PROBLEM: Leaving pictures aside, set down each line exactly, from the first line of the data to the line with "[66,137,227,149] // Adapted", both included.

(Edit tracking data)
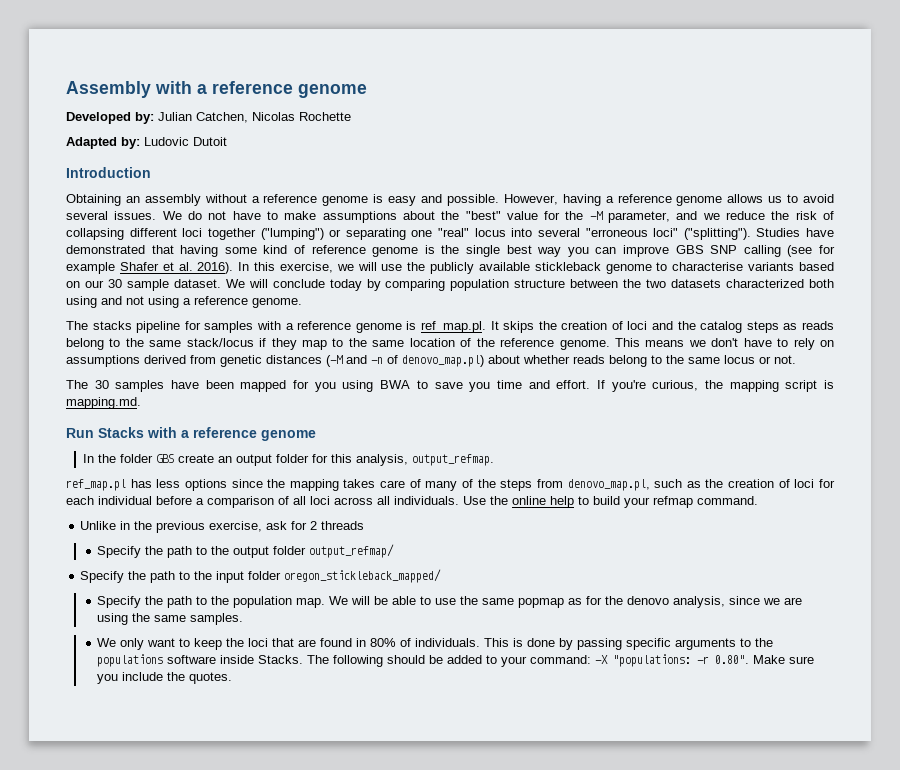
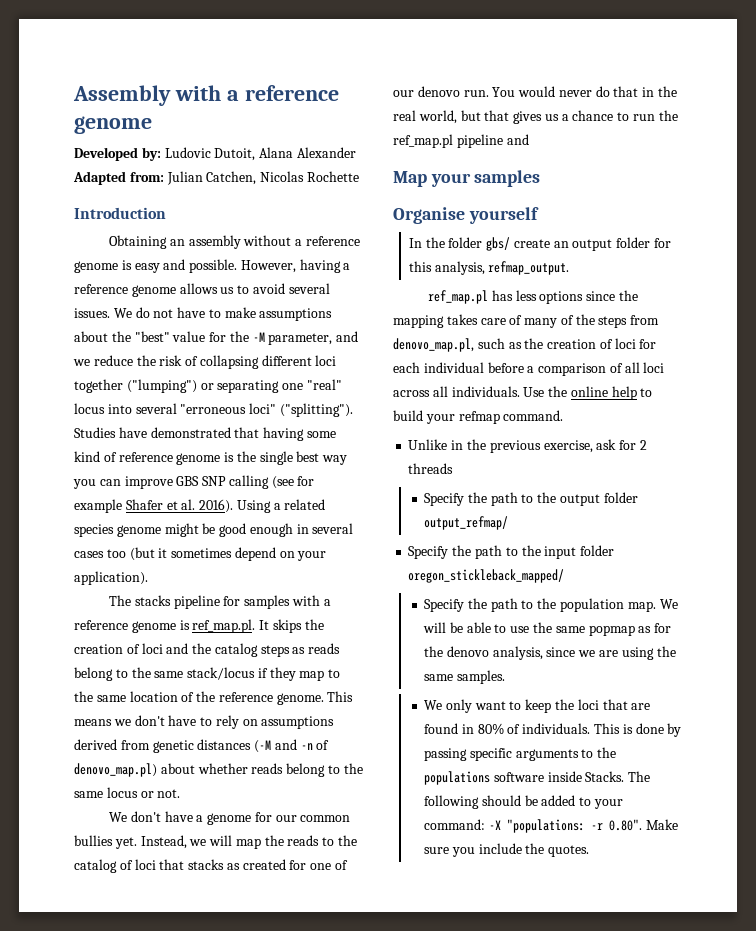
(154, 118) none -> [164,147,356,161] [73,171,164,185] Ludovic Dutoit, Alana Alexander Adapted from:
[66,137,227,149] // Adapted by: Ludovic Dutoit -> (359, 176) none
[238,262,835,274] [66,279,835,291] [66,296,302,308] In this exercise, we will use the publicly available stickleback genome to characterise variants based on our 30 sample dataset. We will conclude today by comparing population structure between the two datasets characterized both using and not using a reference genome. -> [236,499,326,513] [74,523,354,537] [74,547,327,561] [74,571,148,585] Using a related species genome might be good enough in several cases too (but it sometimes depend on your application).
[66,380,834,392] [66,397,141,409] [66,427,316,441] The 30 samples have been mapped for you using BWA to save you time and effort. If you're curious, the mapping script is mapping.md. // Run Stacks with a reference genome -> [108,811,351,825] [74,835,358,849] [74,859,349,873] [393,86,678,97] [393,110,678,124] [393,134,529,148] [393,170,541,187] [393,207,539,224] We don't have a genome for our common bullies yet. Instead, we will map the reads to the catalog of loci that stacks as created for one of our denovo run. You would never do that in the real world, but that gives us a chance to run the ref_map.pl pipeline and // Map your samples // Organise yourself
[156,454,175,463] GBS -> [486,237,511,251] gbs/
[412,454,495,466] output_refmap. -> [488,261,570,275] refmap_output.

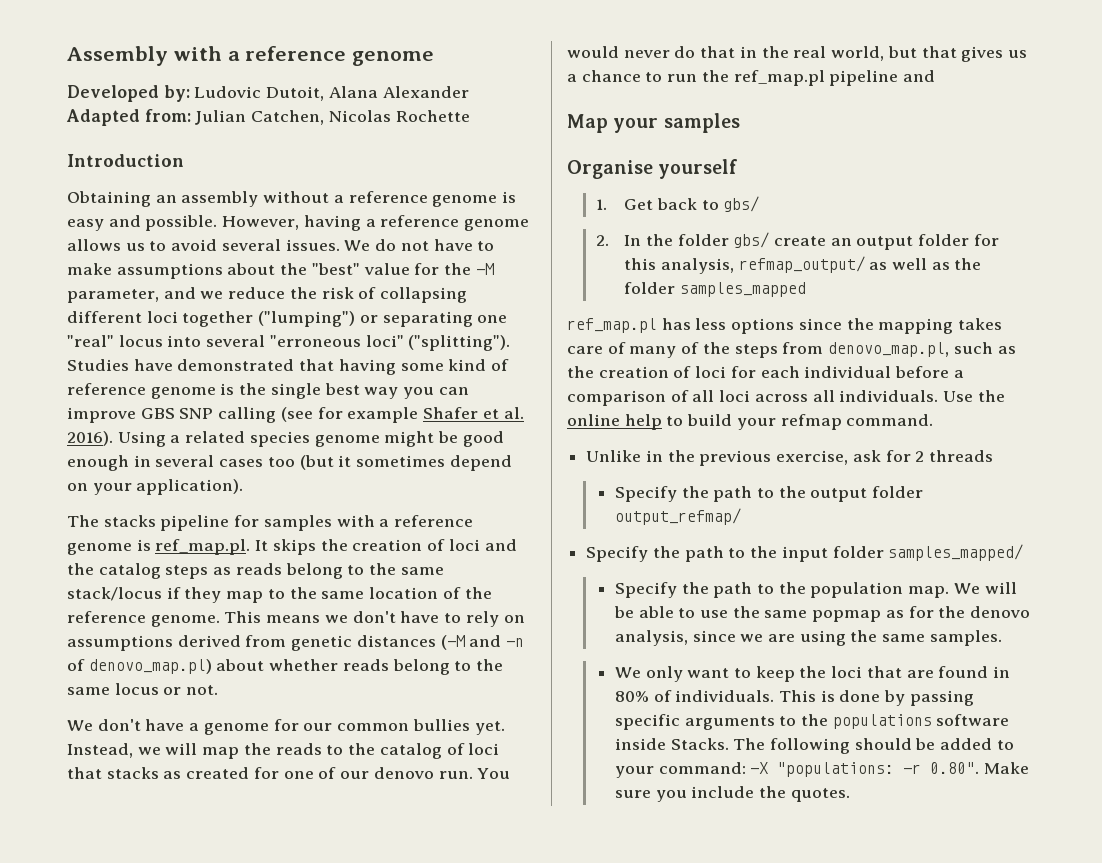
(539, 215) none -> [595,196,760,212] [595,235,609,246] 1. Get back to gbs/ // 2.
[488,261,570,275] refmap_output. -> [738,256,982,273] [624,282,806,297] refmap_output/ as well as the folder samples_mapped
[408,569,565,583] oregon_stickleback_mapped/ -> [888,544,1024,561] samples_mapped/

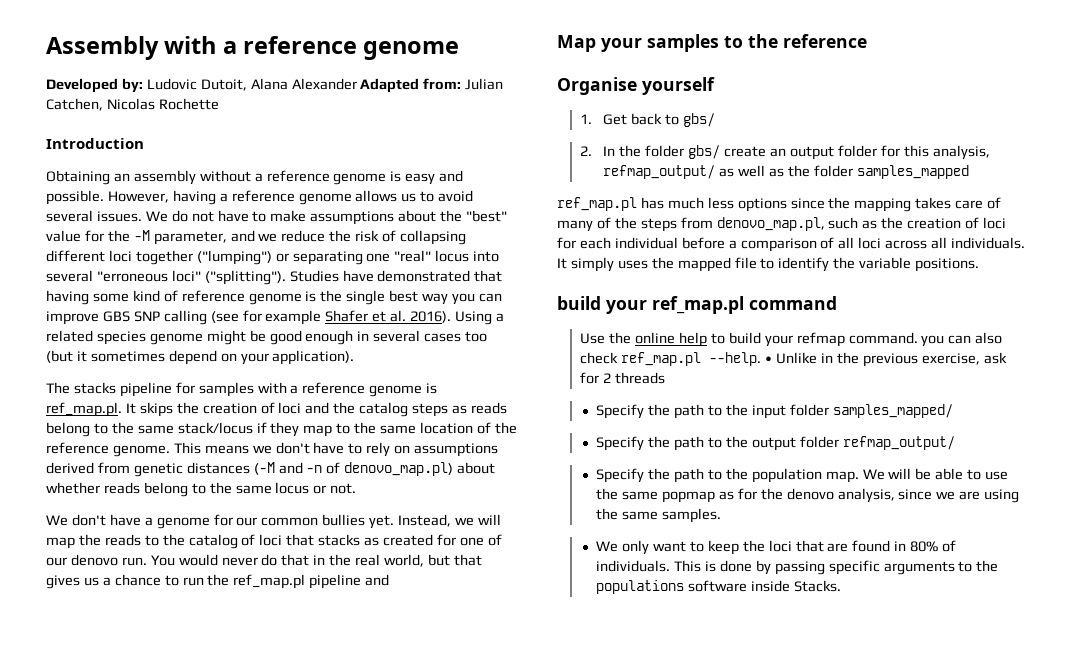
(740, 123) none -> [724,34,867,48] to the reference
(691, 324) none -> [667,197,704,209] much
(939, 396) none -> [557,257,980,272] [557,296,837,314] It simply uses the mapped file to identify the variable positions. // build your ref_map.pl command //
(934, 420) // -> [921,332,1003,347] [580,352,773,366] you can also check ref_map.pl --help. •
[810,486,924,502] [614,508,741,525] [586,544,1024,562] output folder output_refmap/ // Specify the path to the input folder samples_mapped/ -> [751,404,953,419] [596,436,955,451] input folder samples_mapped/ // Specify the path to the output folder refmap_output/
[733,738,1014,754] [614,762,1029,778] [614,786,850,802] The following should be added to your command: -X "populations: -r 0.80". Make sure you include the quotes. -> (841, 586) none

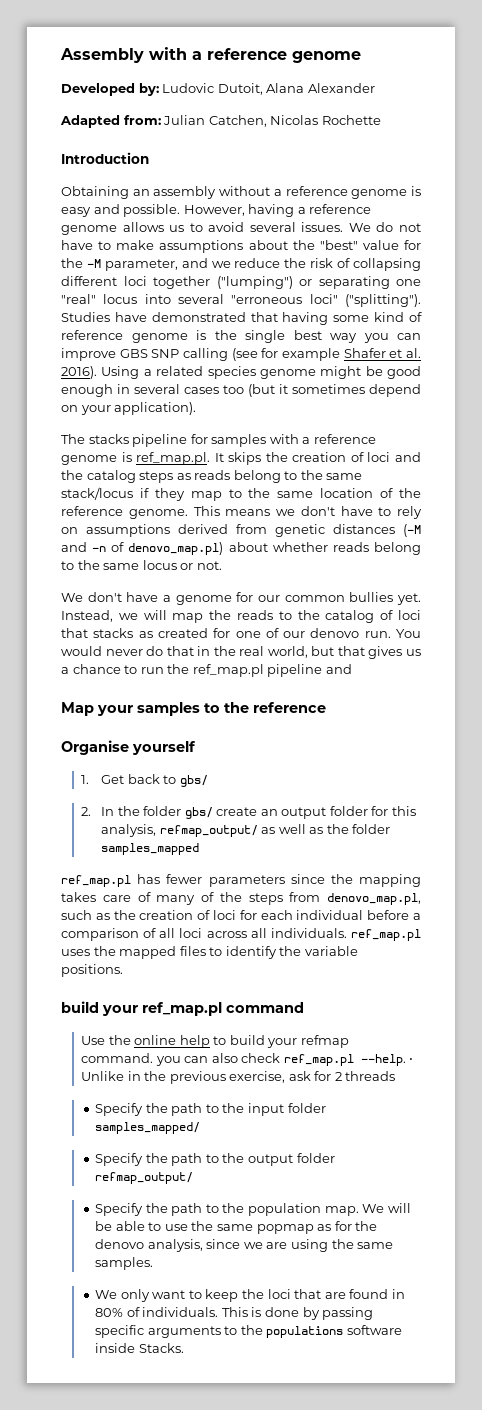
(357, 84) none -> (375, 88) //
[667,197,787,212] much less options -> [166,874,285,887] fewer parameters
[557,257,614,272] It simply -> [351,929,421,941] ref_map.pl
[734,257,757,269] file -> [179,946,206,956] files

REPLY:
(154, 118) none -> [164,147,356,161] [73,171,164,185] Ludovic Dutoit, Alana Alexander Adapted from:
[66,137,227,149] // Adapted by: Ludovic Dutoit -> (359, 176) none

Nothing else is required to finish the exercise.